Haonan Zhang (Institute of Artificial Intelligence and Robotics, Xi'an Jiaotong University); Longjun Liu (Institute of Artificial Intelligence and Robotics, Xi'an Jiaotong University)*; Hengyi Zhou (Institute of Artificial Intelligence and Robotics, Xi'an Jiaotong University); Hongbin Sun (Institute of Artificial Intelligence and Robotics, Xi'an Jiaotong University); Nanning Zheng (Xi'an Jiaotong University)

Abstract

The compression and acceleration of Deep neural networks (DNNs) are necessary steps to deploy sophisticated networks into resource-constrained hardware systems. Due to the weight matrix tends to be low-rank and sparse, several low-rank and sparse compression schemes are leveraged to reduce the overwhelmed weight parameters of DNNs. In these previous schemes, how to make the most of the low-rank and sparse components of weight matrices and how to globally decompose the weight matrix of different layers for efficient compression need to be further investigated.
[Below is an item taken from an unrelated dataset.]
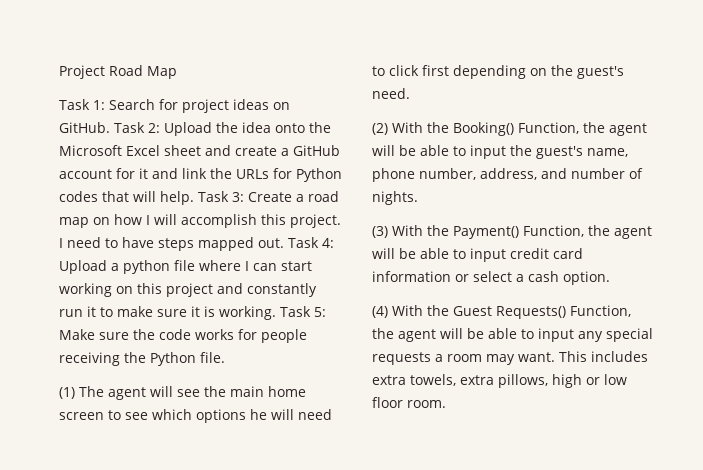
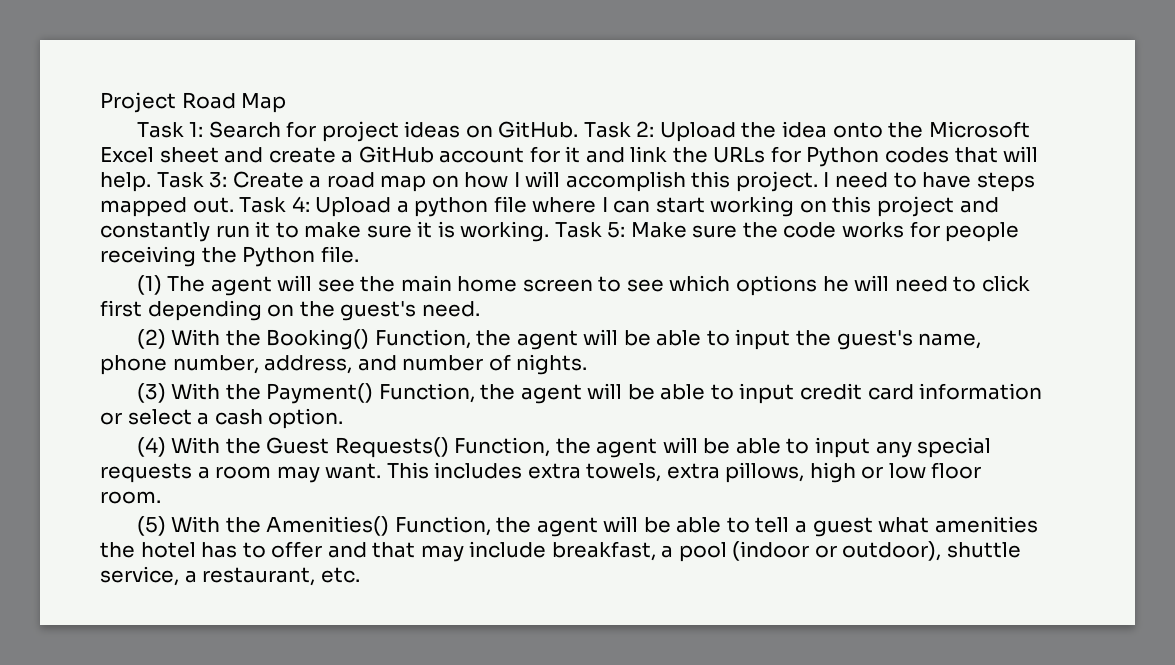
+ (5) With the Amenities() Function, the agent will be able to tell a guest what amenities the hotel has to offer and that may include breakfast, a pool (indoor or outdoor), shuttle service, a restaurant, etc.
In this paper, in order to effectively utilize the low-rank and sparse characteristics of the weight matrix, we first introduce a sparse coefficient to dynamically control the allocation between the low-rank and sparse components, and an efficient reconstructed network is designed to reduce the inference time. Secondly, since the results of low-rank decomposition can affect the compression ratio and accuracy of DNNs, we establish an optimization problem to automatically select the optimal hyperparameters of the compressed network and achieve global compression for all the layers of network synchronously. Finally, to solve the optimization problem, we present a decomposition-searching algorithm to search the optimal solution. The algorithm can dynamically keep the balance between the compression ratio and accuracy. Extensive experiments of AlexNet, VGG-16 and ResNet-18 on CIFAR-10 and ImageNet are employed to evaluate the effectiveness of the proposed approach. After slight fine-tuning, compressed networks have gained 1.2X to 11.3X speedup and our method reduces the size of different networks by 1.4X to 14.6X.